This is a personal injury/dramshop action arising out of a police chase.1 The Chesebro and
Churchill plaintiffs appeal as of right from the trial court’s orders granting summary disposition to
defendants Carson City and Officer Rummer under MCR 2.116(C)(10) and MCR 2.116(C)(7). We
affirm.
Plaintiffs argue that the trial court erred in granting defendants’ motions for summary disposition
because numerous questions of fact remain regarding how the chase was conducted and why the officer
made no attempt to rescue plaintiffs after the crash. We disagree.

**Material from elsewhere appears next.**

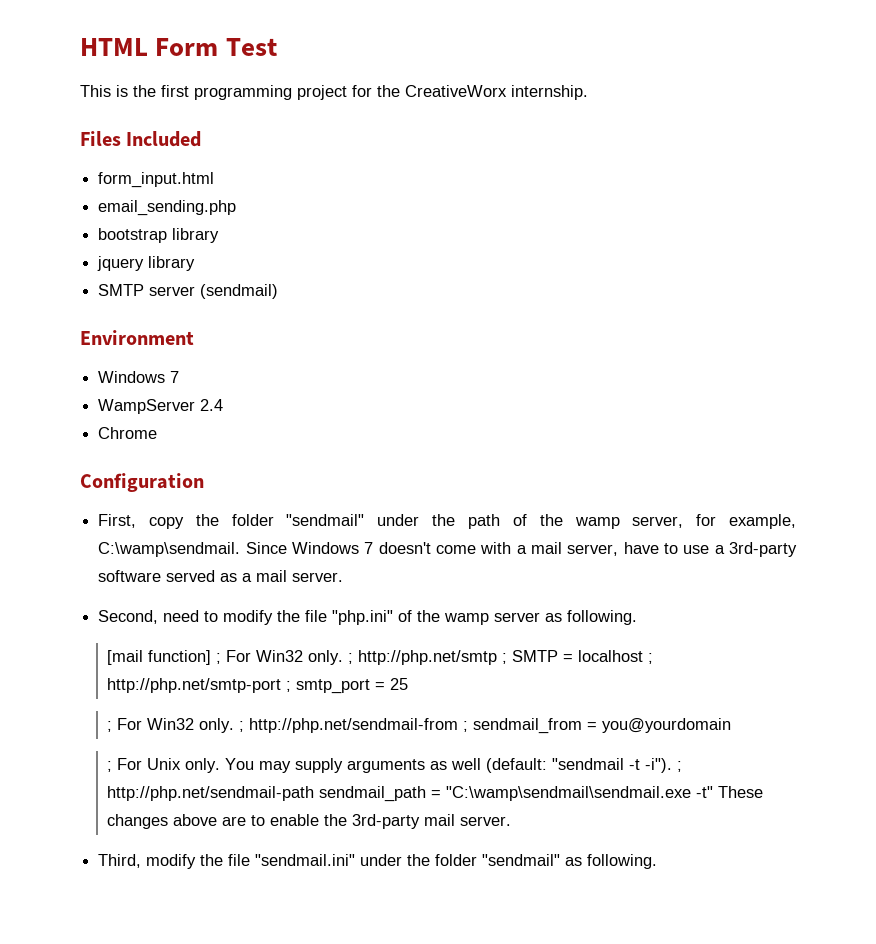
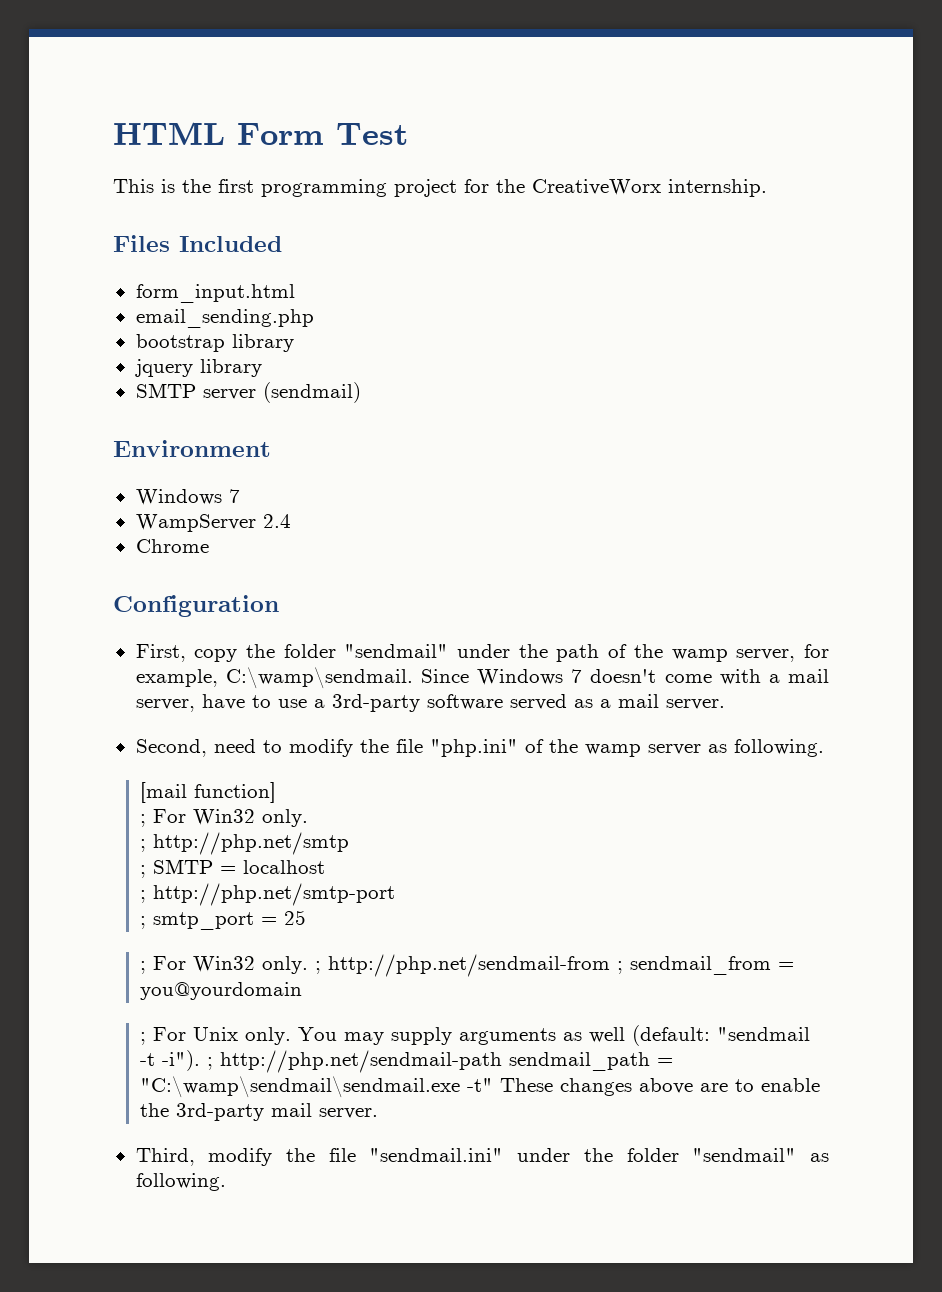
[216,650,344,665] ; For Win32 only. -> [140,809,309,827] // ; For Win32 only. //
(498, 657) none -> (350, 843) //
(644, 656) none -> (326, 867) //
(282, 685) none -> (396, 894) //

This Court has held that “[p]olice officers in pursuit of a suspect do not owe the suspect a duty
to refrain from chasing the suspect at speeds dangerous to the suspect.” Jackson v Oliver, 204 Mich
App 122, 127; 514 NW2d 195 (1994). This is applicable to Cheseboro. Similarly, “a voluntary
passenger in a car fleeing from the police is not owed a legal duty by the police and therefore may not
sue for personal injuries sustained as a result of the police chase.”2 Robinson v Detroit, 225 Mich App
14, 22; 571 NW2d 34 (1997). This is applicable to Churchill. Plaintiffs’ claims of gross negligence and
negligent operation of a motor vehicle depend on a showing that a duty of care existed as a matter of
law. See Rogers v Detroit, 457 Mich 125, 137; ___ NW2d ___ (1998); Jackson, 204 Mich App at
124-126. Therefore, neither claim can be maintained.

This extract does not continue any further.